### Task goal
The lines below from the one with "payment method: Mastercard -> bank transfer" up to and including the one with "total: 889.70 -> 7824.51" are what you should set down, exactly and without pictures.
----
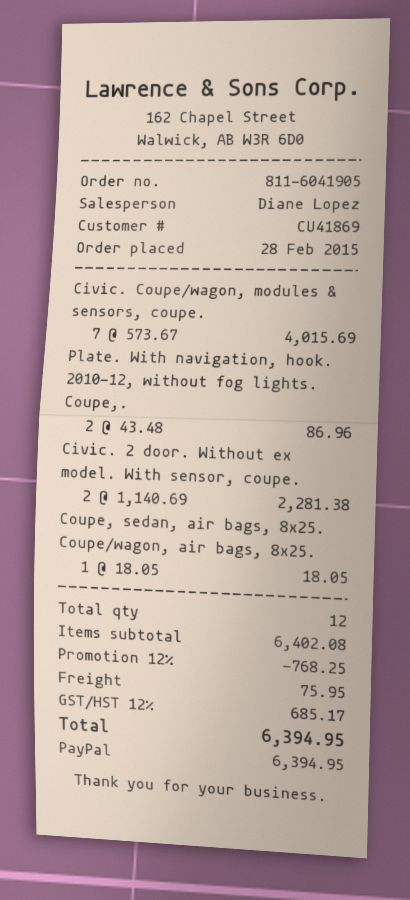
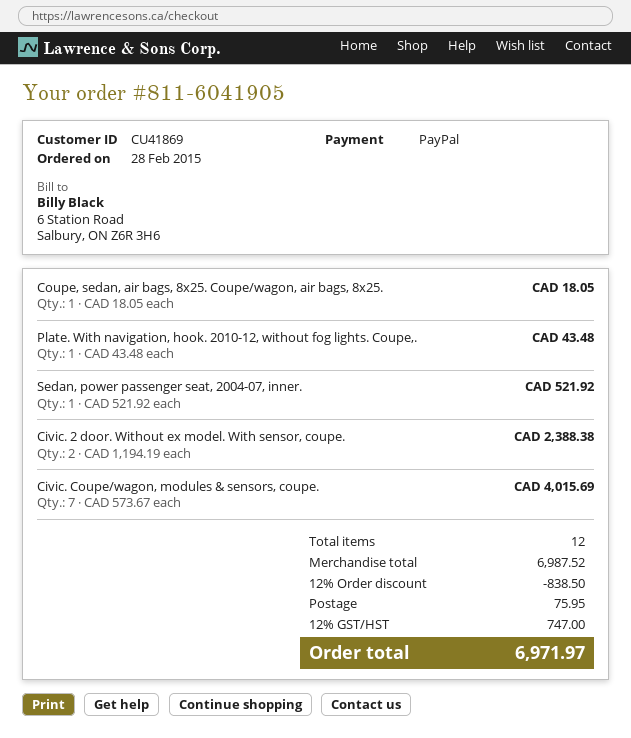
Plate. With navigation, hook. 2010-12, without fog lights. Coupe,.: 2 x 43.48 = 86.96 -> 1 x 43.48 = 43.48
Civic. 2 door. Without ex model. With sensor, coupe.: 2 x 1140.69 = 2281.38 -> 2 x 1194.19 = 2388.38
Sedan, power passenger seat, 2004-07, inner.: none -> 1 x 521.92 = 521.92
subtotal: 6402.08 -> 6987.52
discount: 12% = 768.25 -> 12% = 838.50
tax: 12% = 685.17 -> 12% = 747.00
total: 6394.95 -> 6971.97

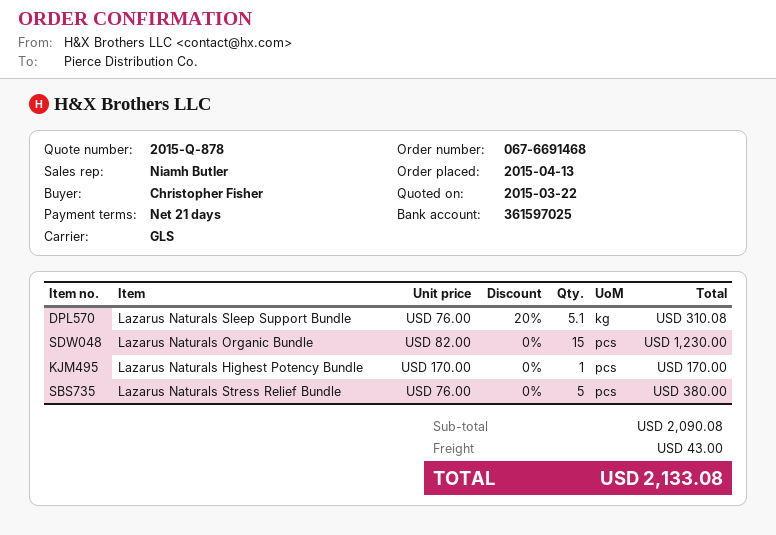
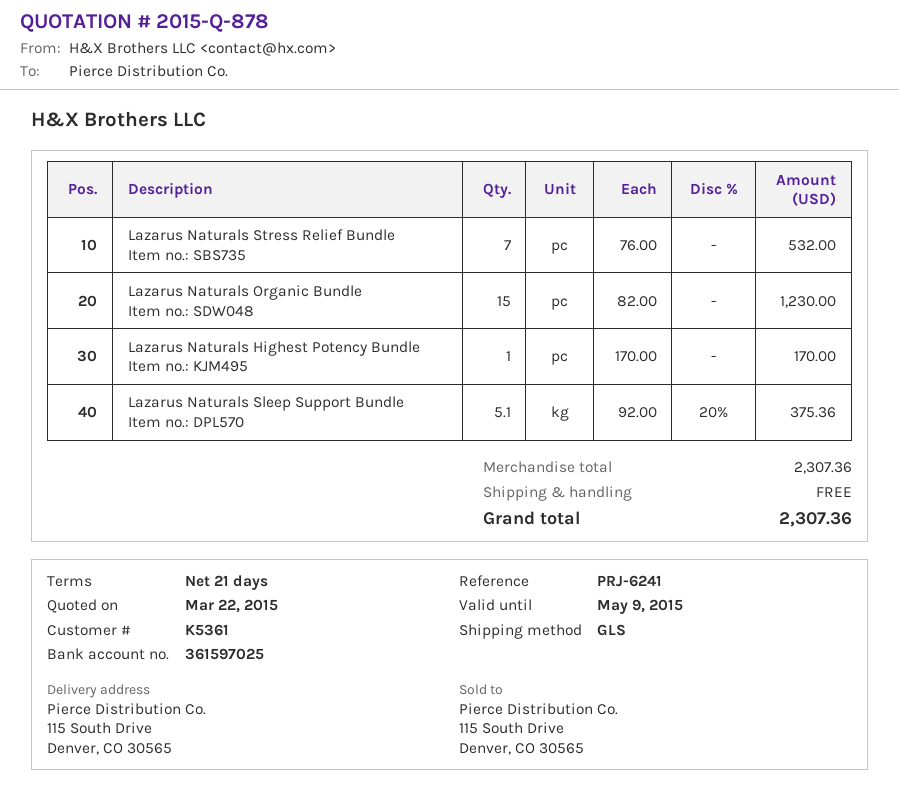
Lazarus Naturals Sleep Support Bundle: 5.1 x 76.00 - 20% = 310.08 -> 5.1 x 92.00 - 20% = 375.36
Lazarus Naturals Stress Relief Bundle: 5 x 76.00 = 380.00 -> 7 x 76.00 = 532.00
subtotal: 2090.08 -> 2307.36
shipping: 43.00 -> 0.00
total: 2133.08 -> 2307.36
----
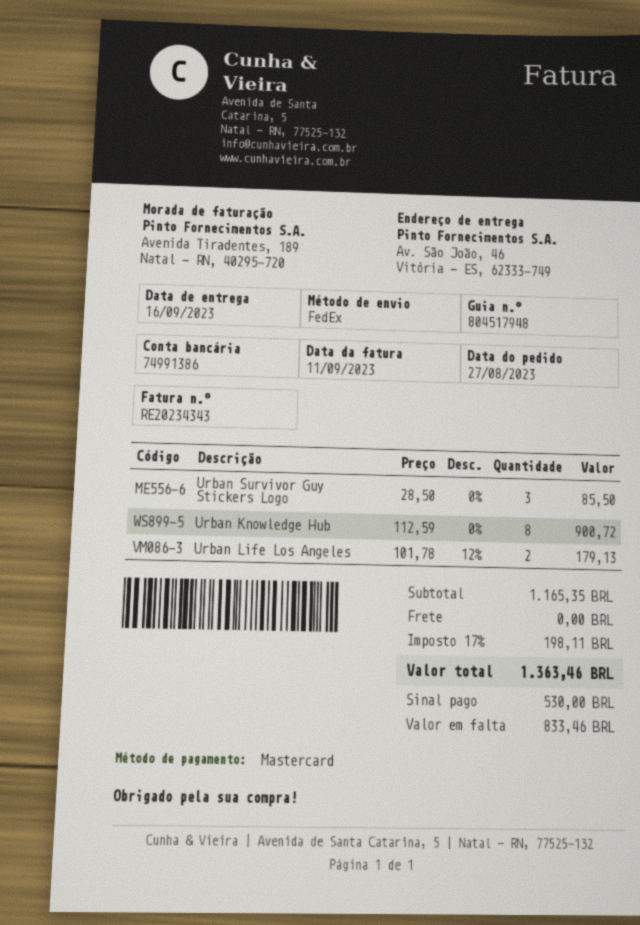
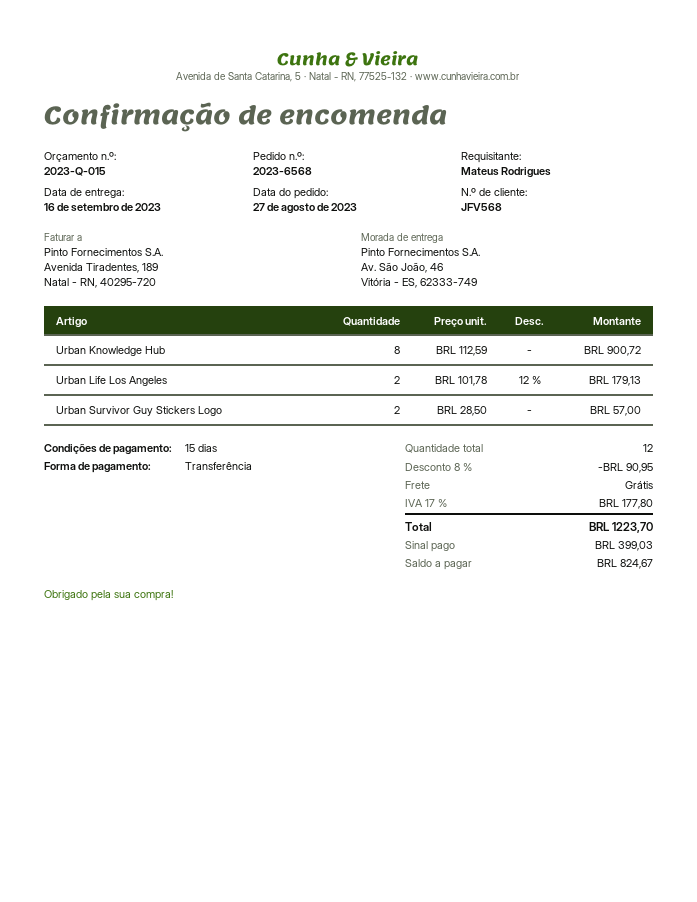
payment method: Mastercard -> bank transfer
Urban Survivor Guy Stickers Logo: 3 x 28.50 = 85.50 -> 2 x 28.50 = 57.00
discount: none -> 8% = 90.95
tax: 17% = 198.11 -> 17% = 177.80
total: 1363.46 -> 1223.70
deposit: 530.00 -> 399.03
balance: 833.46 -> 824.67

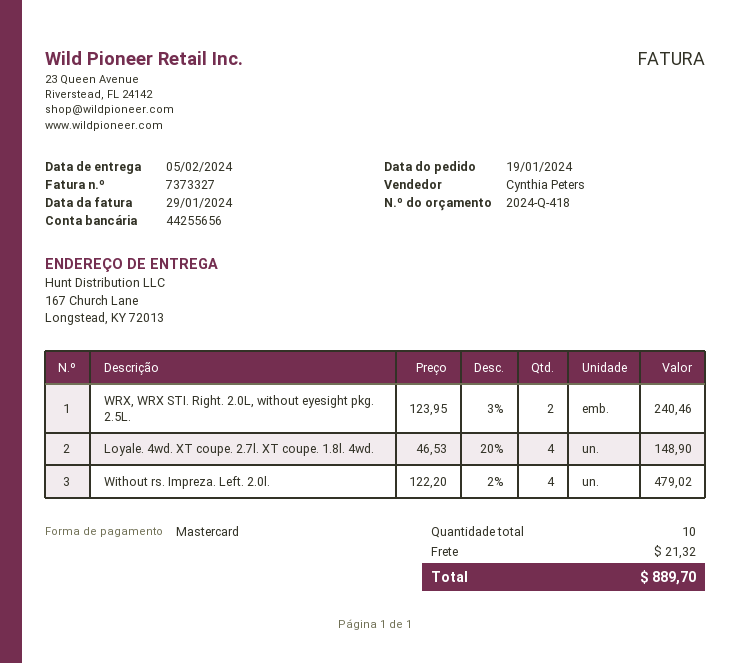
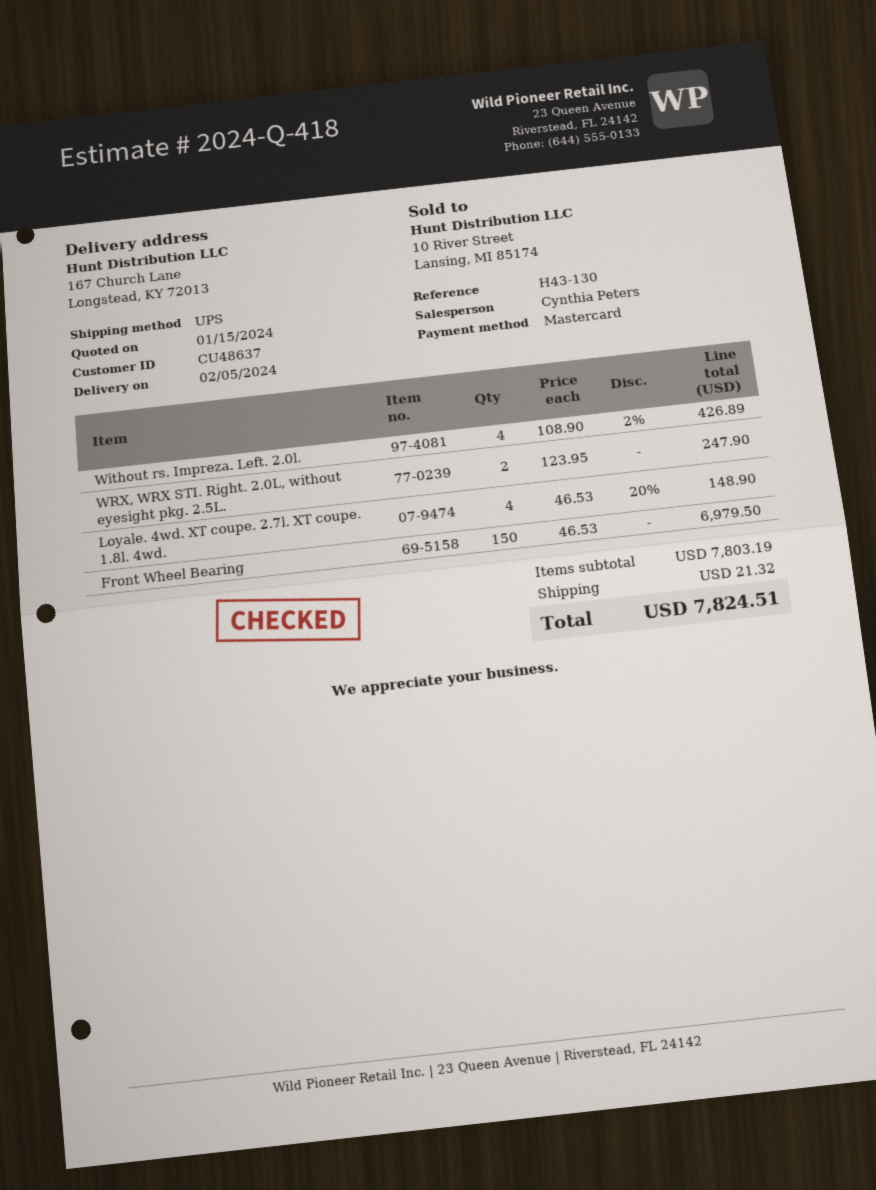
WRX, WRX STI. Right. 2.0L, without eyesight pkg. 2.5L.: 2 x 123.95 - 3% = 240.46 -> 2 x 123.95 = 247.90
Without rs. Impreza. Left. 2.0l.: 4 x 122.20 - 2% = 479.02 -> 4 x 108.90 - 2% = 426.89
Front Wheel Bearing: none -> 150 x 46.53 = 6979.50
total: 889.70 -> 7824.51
----
### Solution to this exercise
payment method: Mastercard -> bank transfer
Urban Survivor Guy Stickers Logo: 3 x 28.50 = 85.50 -> 2 x 28.50 = 57.00
discount: none -> 8% = 90.95
tax: 17% = 198.11 -> 17% = 177.80
total: 1363.46 -> 1223.70
deposit: 530.00 -> 399.03
balance: 833.46 -> 824.67

WRX, WRX STI. Right. 2.0L, without eyesight pkg. 2.5L.: 2 x 123.95 - 3% = 240.46 -> 2 x 123.95 = 247.90
Without rs. Impreza. Left. 2.0l.: 4 x 122.20 - 2% = 479.02 -> 4 x 108.90 - 2% = 426.89
Front Wheel Bearing: none -> 150 x 46.53 = 6979.50
total: 889.70 -> 7824.51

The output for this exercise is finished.